“Torchwood” in 10 Minutes: The Best England’s Got to Offer




Jilly Kitzinger: Hey there, Bill Pullman! I’m Lauren Ambrose! We’ll be competing for the show-stealer crown in this mini-series. It’ll be fun. Both of our characters are sort of enigmatic and nefarious. Of course, my performance is a wee bit more high energy than yours, and also I’m what you might call a “fox.” But there’s probably something to be said for understated performances, too. Here’s my card. I’m in PR.

Oswald Danes: I don’t want your card. 

Jilly Kitzinger: Yes, you do. A) If the devil himself walked the earth he’d need representation. And B) Do you have the devil’s phone number? I’d really love a shot at representing him. 

Oswald Danes: I’m going on Oprah. 

Jilly Kitzinger: Um, her show’s off the air. So good luck with that. 



Doctors: Yep, everyone’s still alive. 

Dr. Juarez: Like, super alive. 

Doctors: Why does that one doctor on Craigslist keep asking for more antibiotics?

Dr. Juarez: Oh, man. You know what I just realized? Infections can’t feed on dead corpses anymore, so they’re going to start feeding on live people, which means we’re going to become a species of infection incubators, which means antibiotics won’t work in six months, which means we’re even more f–ked than we thought. 


Captain Jack: [Is dying. And also kind of gross-looking.] 

Rex: Stop being so melodramatic. 

Captain Jack: No. Listen to me: I don’t get sick and I don’t get ugly. Something is wrong. 



Men in Black: [Ransack Rex’s office and Esther’s workspace.] 

Bank: Hi, Ms. Drummond. I’d like to give you some investment advice about the $50,000 you were bought off with a couple of minutes ago. 

Esther: Uh oh. 

Intense Torchwood music: [Is intense.] 

Esther: Pro Tip: Being nice to the help always pays off. Plus it helps establish you as a likeable character who is entirely too good for Rex Matheson. 
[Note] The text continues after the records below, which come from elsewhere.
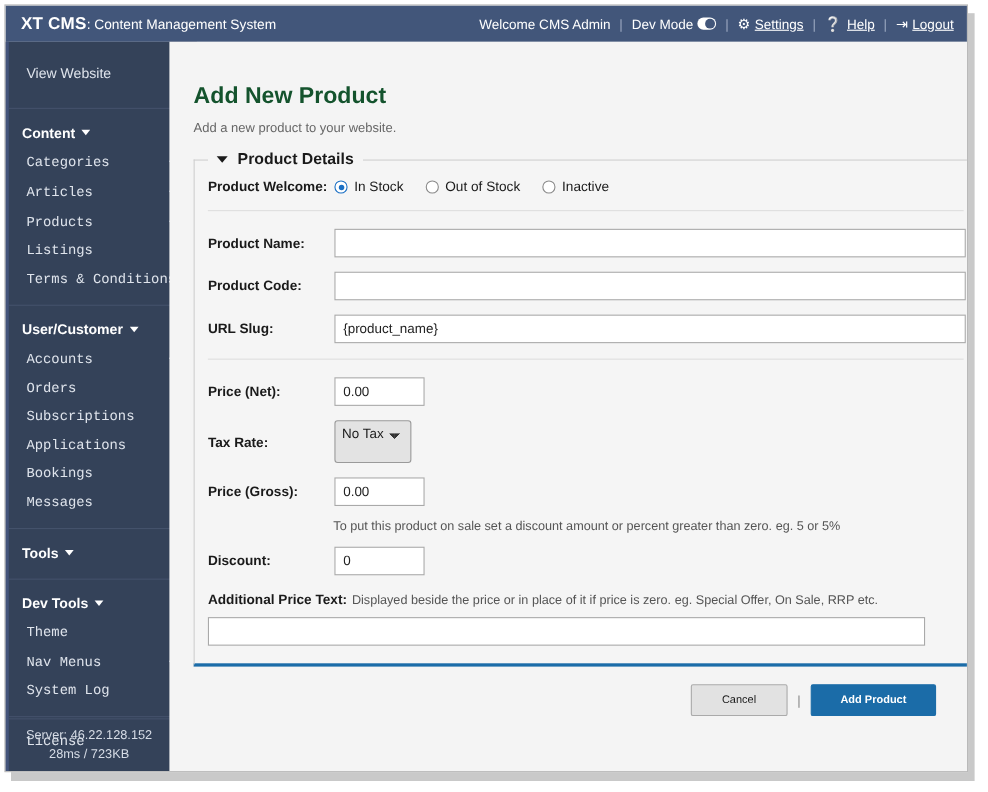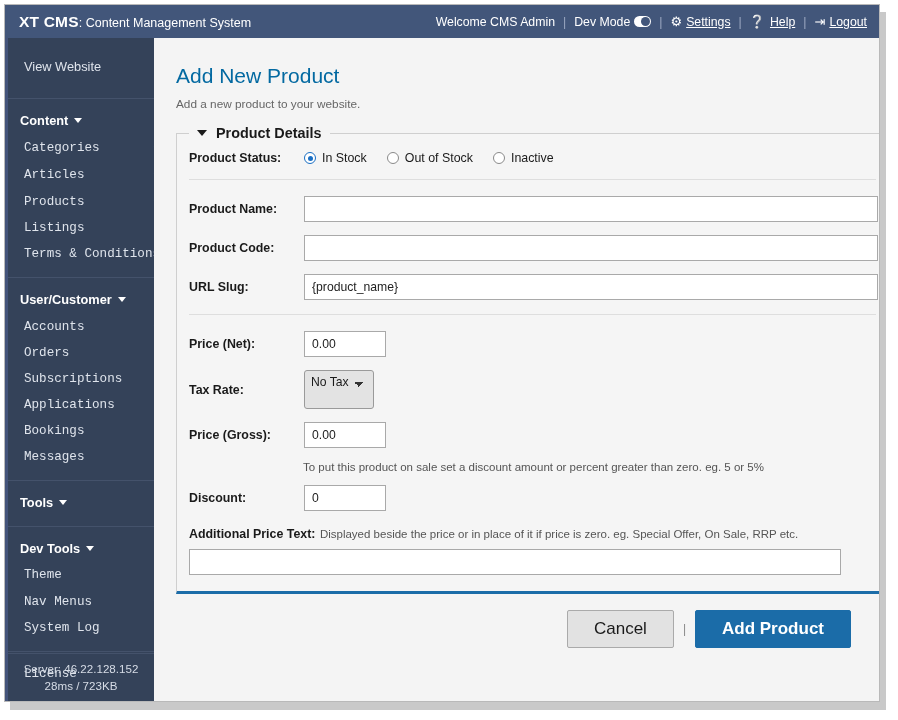"Add New Product" #page-title { color: #0369a1 -> #14532d; font-weight: normal -> bold; margin: 4px 0 9px 0 -> 16px 0 9px 0 }
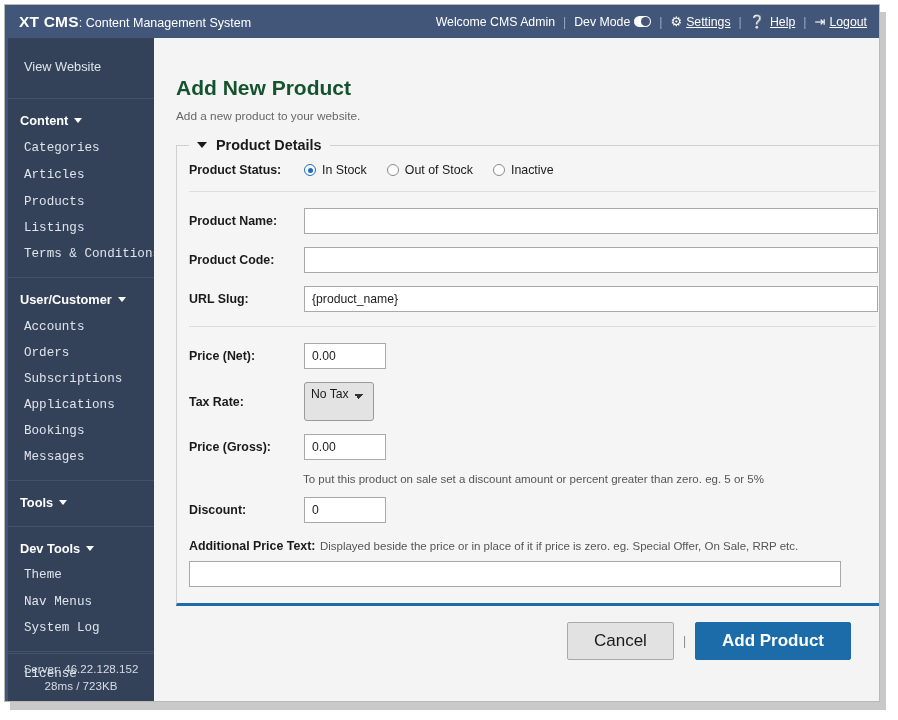"Product Status:" div.flabel { text: Status -> Welcome }
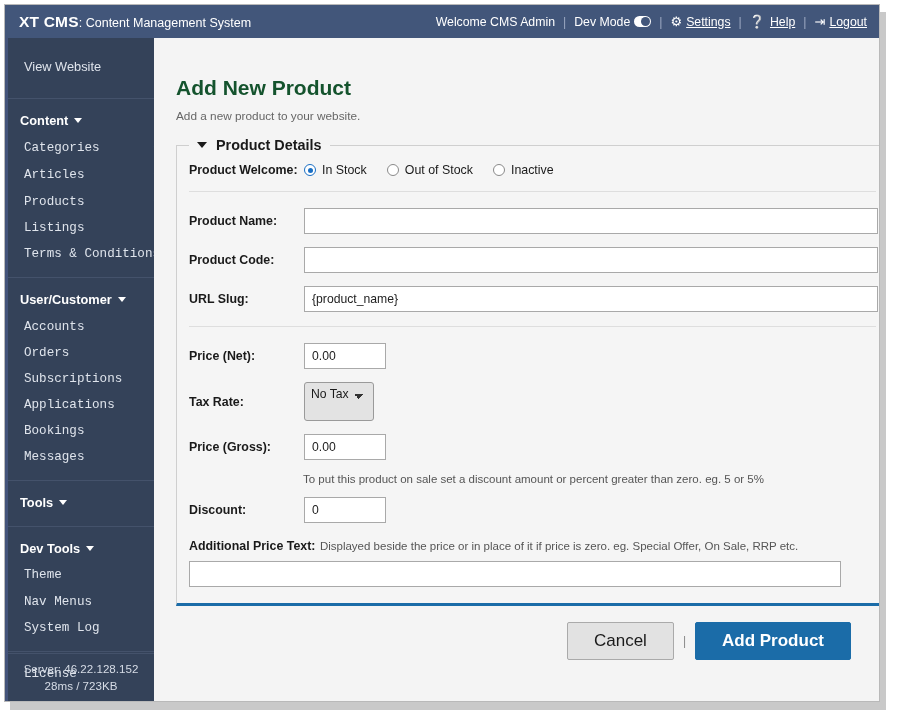"Cancel" .btn { font-size: 17px -> 10px }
Gwen: Er, Jack, I don’t mean to alarm you, but you’re getting uglier by the second. 

Captain Jack: Godd—-t! I knew I was dying! I had a boyfriend in the 1800s who poisoned himself so he could have better skin! 

Gwen: Your “I once had a boyfriend” stories are sounding more and more like Sophia Petrillo’s “Picture it, Sicily” stories every day.


Gwen: OK, who poisoned Jack? I swear to God, don’t make me take my sexy Welsh accent to eleven. It’s even more effective now that I’m the only non-American onscreen. I said, WHO POISONED HIM?

Lyn: Not me. I did not poison him with the poison pills that are in the poison pill bag in my poison purse. 

Gwen: I think you are lying. 

Rex: For once, I am listening to another human being, and I think Gwen Cooper may actually be correct. 

Jack: JFC, can we move it along? Dying is not a pleasure.